Cases elevated to the Court of Appeals are treated differently depending upon their classification into one of
three (3) categories: appealed civil cases, appealed criminal cases, and special cases.[24] Be it noted that all cases are
under the supervision and control of the members of the Court of Appeals in all stages, from the time of filing until
the remand of the cases to the courts or agencies of origin. [25]Ordinary appealed civil cases undergo two (2)
stages. The first stage consists of completion of the records. The second stage is for study and report, which follows
when an appealed case is deemed submitted for decision, thus:

When case deemed submitted for judgment.A case shall be deemed submitted for judgment:

A. In ordinary appeals.-

1) Where no hearing on the merits of the main case is held, upon the filing of the last pleading, brief, or
memorandum required by the Rules or by the court itself, or the expiration of the period for its filing;
2) Where such a hearing is held, upon its termination or upon the filing of the last pleading or
memorandum as may be required or permitted to be filed by the court, or the expiration of the period
for its filing.[26]
xxx xxx xxx
At each stage, a separate raffle is held. Thus, a preliminary raffle is held at which time an appealed case is
assigned to a Justice for completion. After completion, when the case is deemed ripe for judgment, a second raffle is
conducted to determine the Justice to whom the case will be assigned for study and report.[27] Each stage is distinct;
it may happen that the Justice to whom the case was initially raffled for completion may not be the same Justice who
will write the decision thereon.
The aforesaid distinction has a bearing on the case at bar. It becomes apparent that the merits of the appeal can
only be looked into during the second stage. The Justice in-charge of completion exceeds his province should he
examine the merits of the case since his function is to oversee completion only. The prerogative of determining the
merits of an appeal pertains properly to the Justice to whom the case is raffled for study and report. The case at bar
did not reach the second stage; it was dismissed during completion stage pursuant to Section 1(f) of Rule
50. Consequently, petitioners contention that the appellate court should have considered the substance of the appeal
prior to dismissing it due to technicalities does not gain our favor.
Generally, the negligence of counsel binds his client. Actually, Atty. Afable is also an employee of petitioner
San Miguel Corporation.[28] Yet even this detail will not operate in petitioners favor. A corporation, it should be
recalled, is an artificial being whose juridical personality is only a fiction created by law. It can only exercise its
powers and transact its business through the instrumentalities of its board of directors, and through its officers and
agents, when authorized by resolution or its by-laws.

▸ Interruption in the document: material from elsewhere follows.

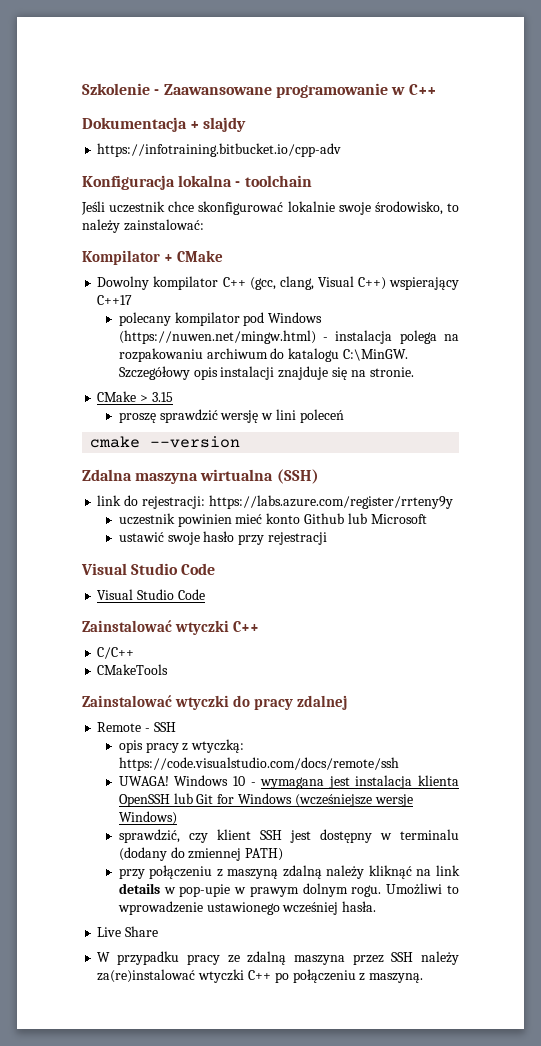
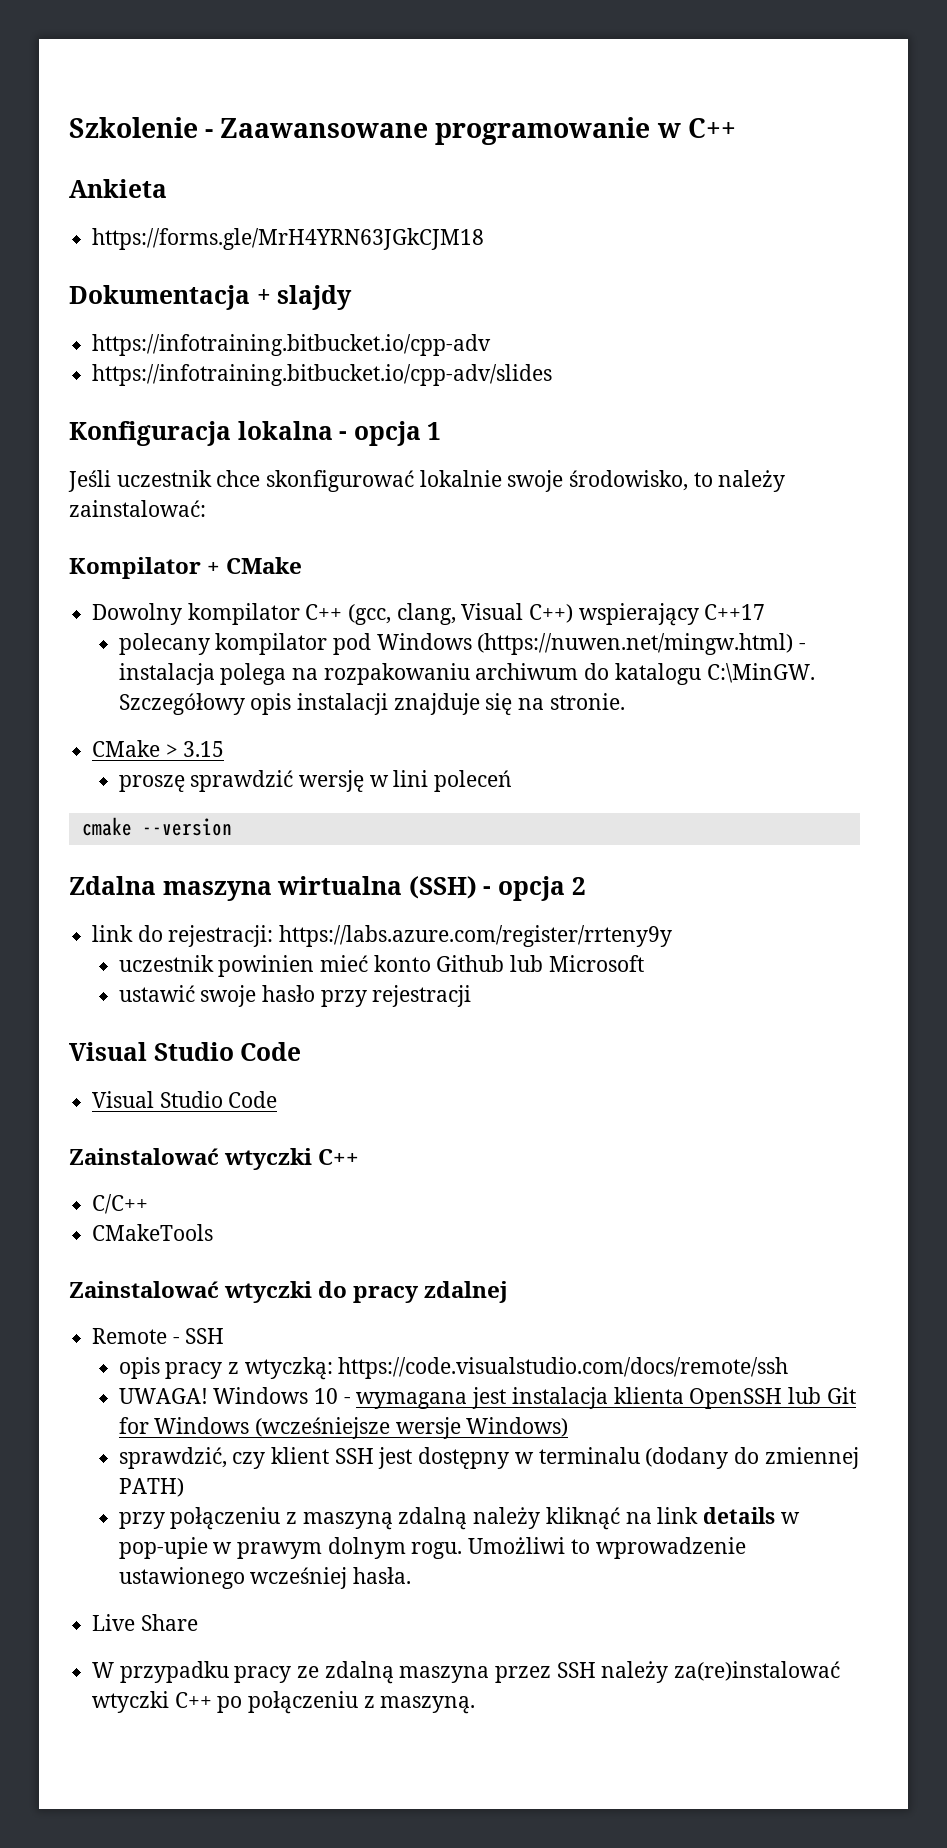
(436, 89) none -> [69,179,167,198] [92,228,485,250] // Ankieta // https://forms.gle/MrH4YRN63JGkCJM18
(342, 150) none -> [92,364,553,386] // https://infotraining.bitbucket.io/cpp-adv/slides
[244,175,312,187] toolchain -> [353,421,442,446] opcja 1
(319, 476) none -> [483,876,586,901] - opcja 2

xxx Moreover, x x x a corporate officer or agent may represent and bind the corporation in transactions with third
persons to the extent that authority to do so has been conferred upon him, and this includes powers which have been
intentionally conferred, and also such powers as, in the usual course of the particular business, are incidental to, or
may be implied from, the powers intentionally conferred, powers added by custom and usage, as usually pertaining
to the particular officer or agent, and such apparent powers as the corporation has caused persons dealing with the
officer or agent to believe that it has conferred.[29]

That Atty. Afable was clothed with sufficient authority to bind petitioner SMC is undisputable. Petitioner
SMCs board resolution of May 5, 1999 attests to that. Coupled with the provision of law that a lawyer has authority
to bind his client in taking appeals and in all matters of ordinary judicial procedure, [30] a fortiori then, petitioner
SMC must be held bound by the actuations of its counsel of record, Atty. Afable.
WHEREFORE, the instant petition is hereby DENIED for lack of merit, with cost against petitioner San
Miguel Corporation.
SO ORDERED.

RULE 44

Ordinary Appealed Cases

Section 1. Title of cases. In all cases appealed to the Court of Appeals under Rule 41, the title of the case shall
remain as it was in the court of origin, but the party appealing the case shall be further referred to as the appellant
and the adverse party as the appellee. (1a, R46)

Section 2. Counsel and guardians. The counsel and guardians ad litem of the parties in the court of origin shall
be respectively considered as their counsel and guardians ad litem in the Court of Appeals. When others appear or
are appointed, notice thereof shall be served immediately on the adverse party and filed with the court. (2a, R46)

Section 3. Order of transmittal of record. If the original record or the record on appeal is not transmitted to the
Court of Appeals within thirty (30) days after the perfection of the appeal, either party may file a motion with the
trial court, with notice to the other, for the transmittal of such record or record on appeal. (3a, R46)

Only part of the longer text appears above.